*YOUR INSTRUCTIONS*: Hunt for the word "initial" across the entries below, copying each line that holds it.

########

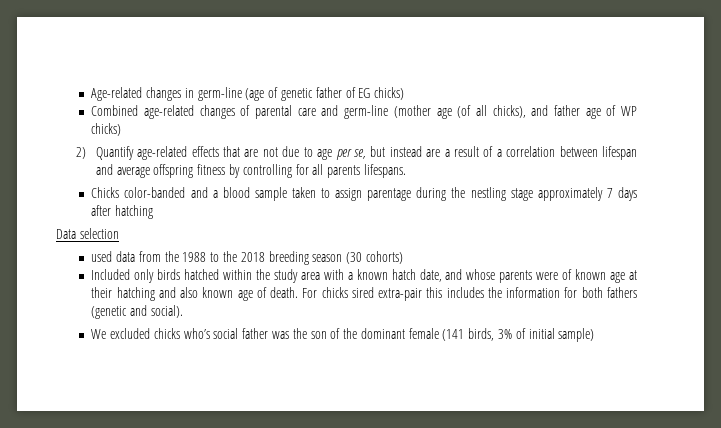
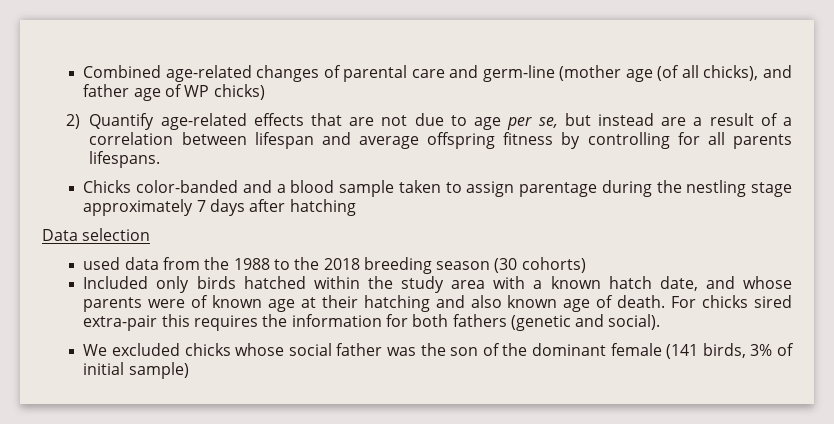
- Age-related changes in germ-line (age of genetic father of EG chicks)
- For chicks sired extra-pair this includes the information for both fathers (genetic and social).
+ For chicks sired extra-pair this requires the information for both fathers (genetic and social).
- We excluded chicks who’s social father was the son of the dominant female (141 birds, 3% of initial sample)
+ We excluded chicks whose social father was the son of the dominant female (141 birds, 3% of initial sample)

########

*RESULT FOR THIS TASK*:
- We excluded chicks who’s social father was the son of the dominant female (141 birds, 3% of initial sample)
+ We excluded chicks whose social father was the son of the dominant female (141 birds, 3% of initial sample)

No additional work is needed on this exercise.